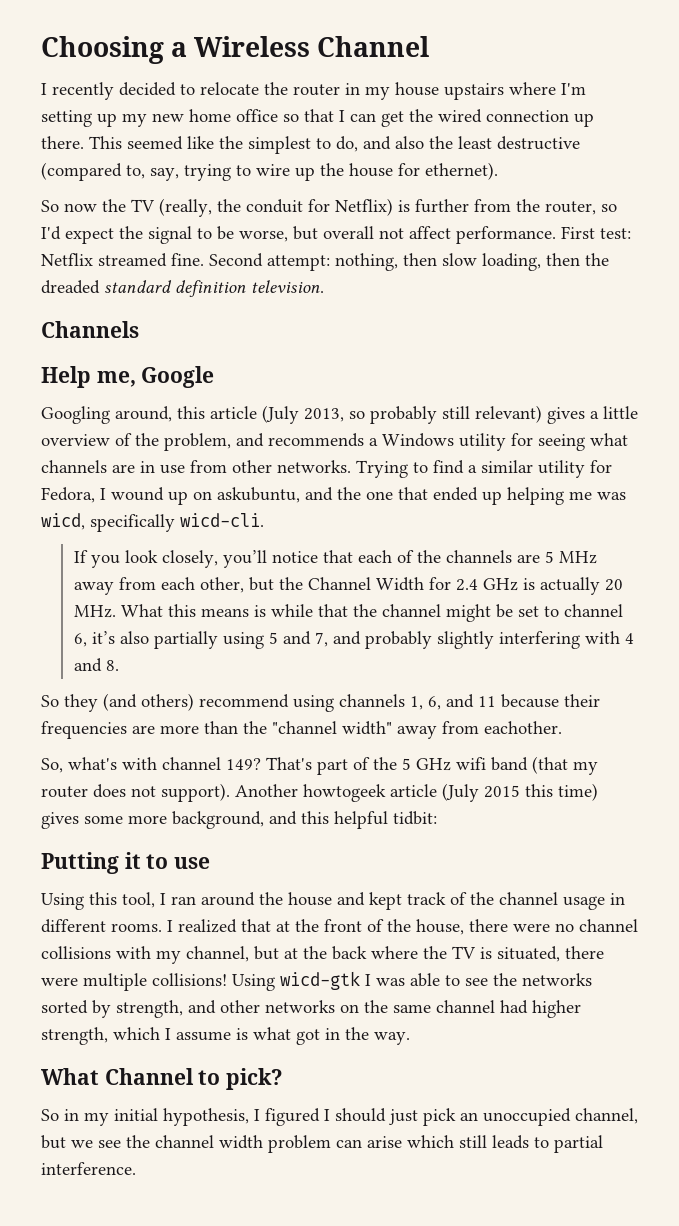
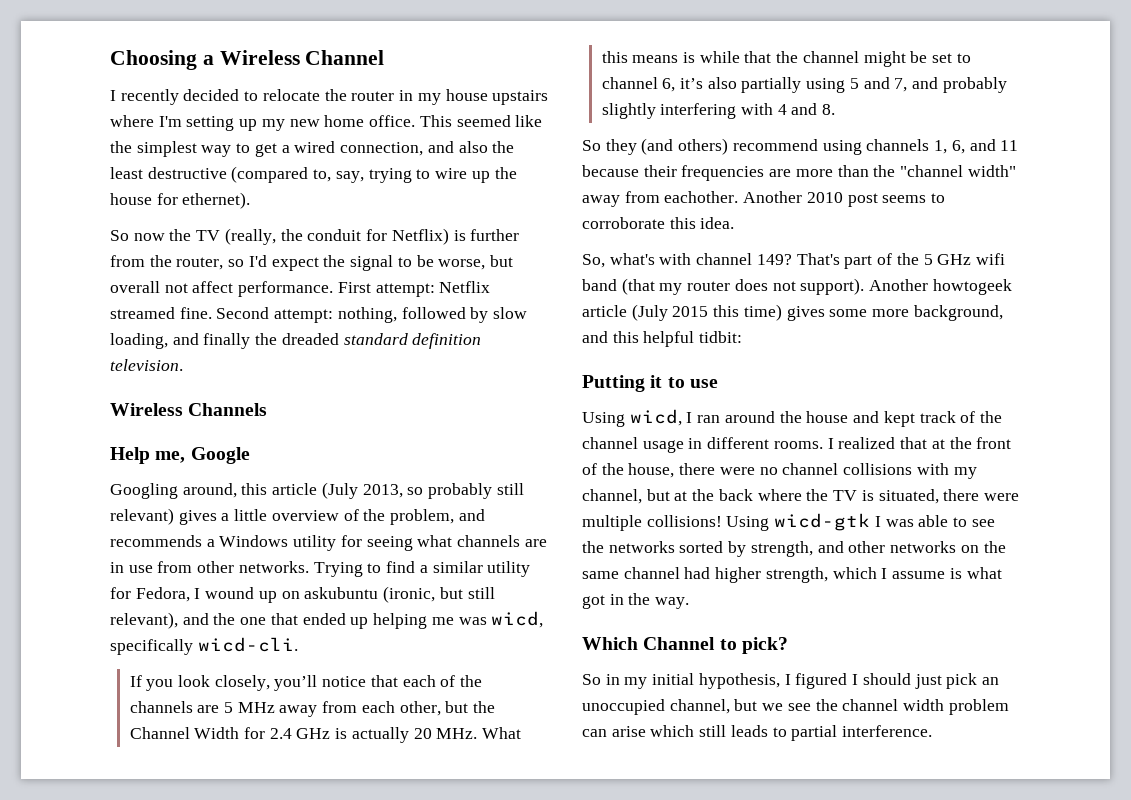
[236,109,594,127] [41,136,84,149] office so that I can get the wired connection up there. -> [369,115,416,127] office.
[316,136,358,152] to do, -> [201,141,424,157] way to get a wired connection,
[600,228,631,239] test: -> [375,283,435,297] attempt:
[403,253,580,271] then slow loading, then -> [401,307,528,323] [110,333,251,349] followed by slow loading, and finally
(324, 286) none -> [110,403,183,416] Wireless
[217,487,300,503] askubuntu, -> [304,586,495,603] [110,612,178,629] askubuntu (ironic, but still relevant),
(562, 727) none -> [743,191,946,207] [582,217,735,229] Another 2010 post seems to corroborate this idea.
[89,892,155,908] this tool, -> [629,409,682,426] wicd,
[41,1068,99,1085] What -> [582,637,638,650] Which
...
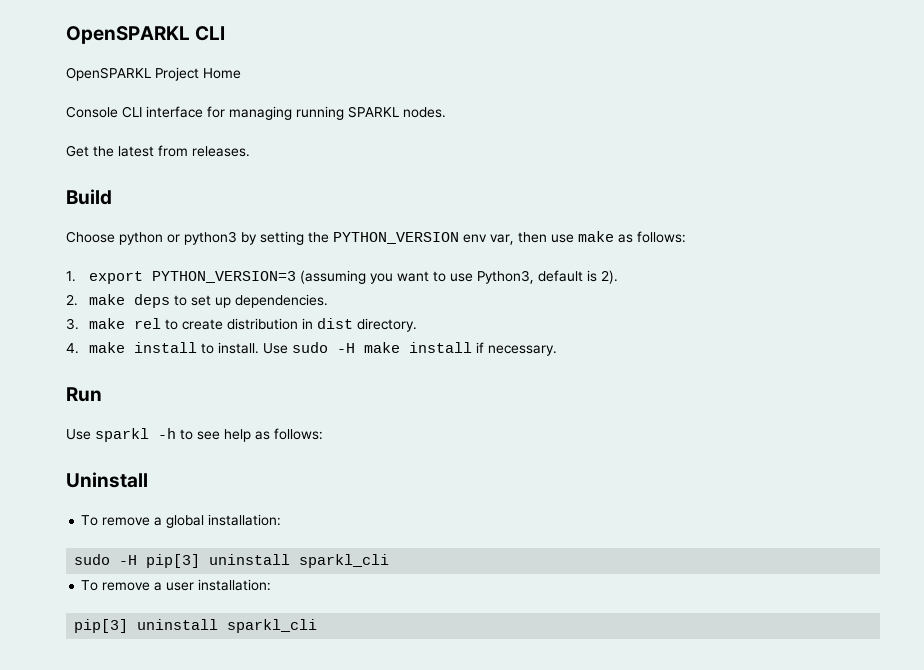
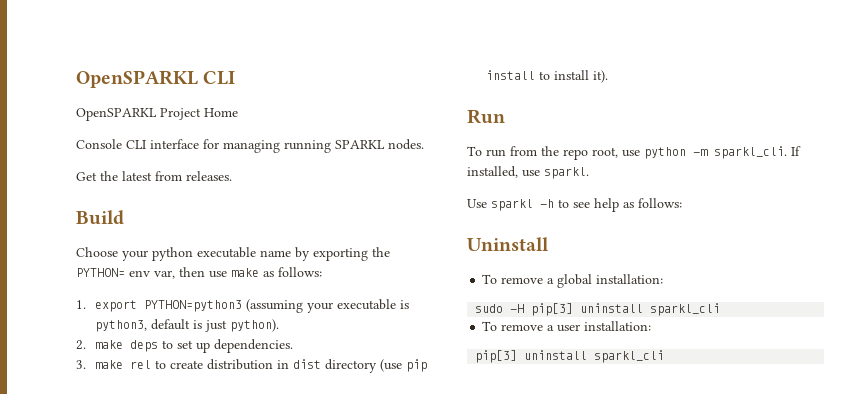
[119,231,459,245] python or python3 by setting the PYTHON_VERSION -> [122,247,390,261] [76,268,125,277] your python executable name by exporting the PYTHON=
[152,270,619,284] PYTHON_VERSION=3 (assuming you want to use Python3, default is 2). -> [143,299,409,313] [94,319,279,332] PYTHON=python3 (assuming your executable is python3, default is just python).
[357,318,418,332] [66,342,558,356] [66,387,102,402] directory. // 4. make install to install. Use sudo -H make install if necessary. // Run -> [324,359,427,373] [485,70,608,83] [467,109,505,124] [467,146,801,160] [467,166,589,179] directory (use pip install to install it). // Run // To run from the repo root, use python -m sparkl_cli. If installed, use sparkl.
==
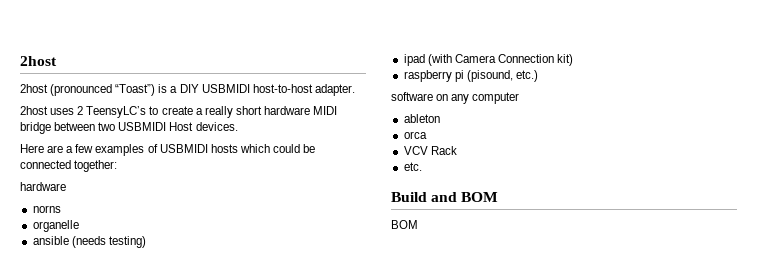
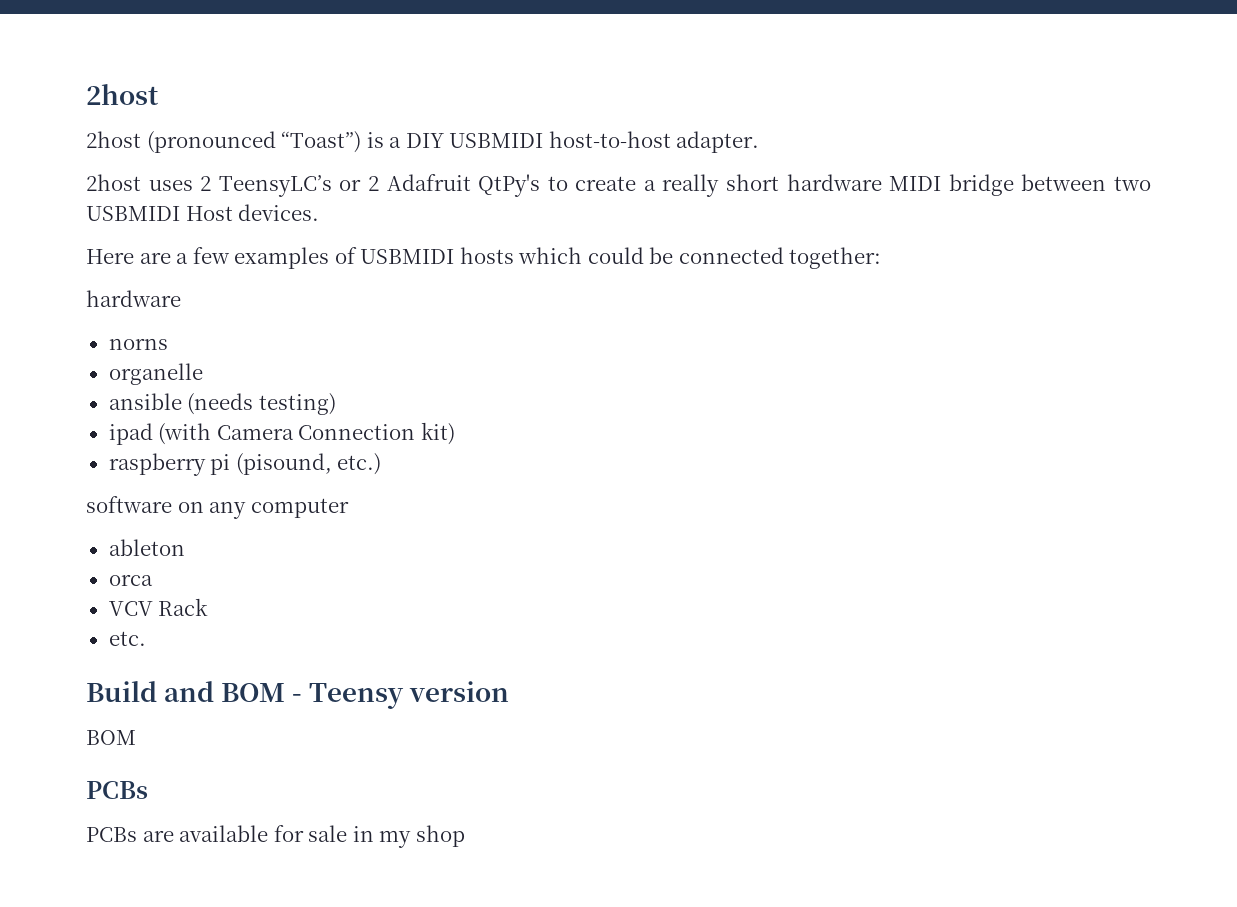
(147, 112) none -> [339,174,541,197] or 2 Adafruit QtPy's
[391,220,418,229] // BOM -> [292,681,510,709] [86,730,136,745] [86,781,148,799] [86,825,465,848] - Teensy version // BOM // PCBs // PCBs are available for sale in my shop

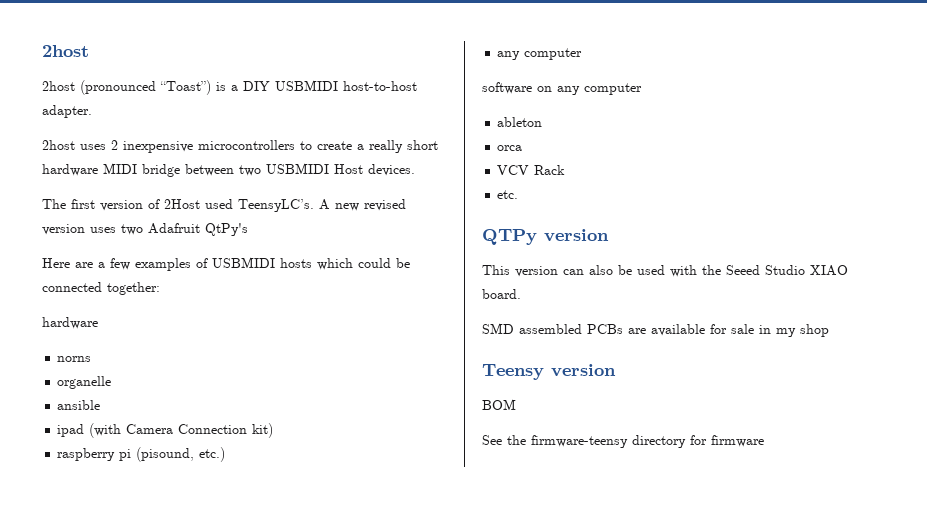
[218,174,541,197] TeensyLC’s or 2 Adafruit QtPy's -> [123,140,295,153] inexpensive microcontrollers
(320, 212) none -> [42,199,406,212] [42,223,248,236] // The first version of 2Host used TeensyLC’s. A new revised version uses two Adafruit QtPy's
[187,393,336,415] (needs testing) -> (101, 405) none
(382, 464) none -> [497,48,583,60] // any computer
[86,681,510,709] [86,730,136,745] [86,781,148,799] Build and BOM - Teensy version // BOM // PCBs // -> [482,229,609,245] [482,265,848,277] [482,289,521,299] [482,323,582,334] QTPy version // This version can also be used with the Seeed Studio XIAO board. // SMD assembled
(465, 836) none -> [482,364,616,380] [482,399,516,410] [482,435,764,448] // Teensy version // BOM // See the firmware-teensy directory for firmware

■ Your instructions
Reproduce verbatim the lines above, from the line with "(382, 464) none" through the line with "(465, 836) none".

■ Task response
(382, 464) none -> [497,48,583,60] // any computer
[86,681,510,709] [86,730,136,745] [86,781,148,799] Build and BOM - Teensy version // BOM // PCBs // -> [482,229,609,245] [482,265,848,277] [482,289,521,299] [482,323,582,334] QTPy version // This version can also be used with the Seeed Studio XIAO board. // SMD assembled
(465, 836) none -> [482,364,616,380] [482,399,516,410] [482,435,764,448] // Teensy version // BOM // See the firmware-teensy directory for firmware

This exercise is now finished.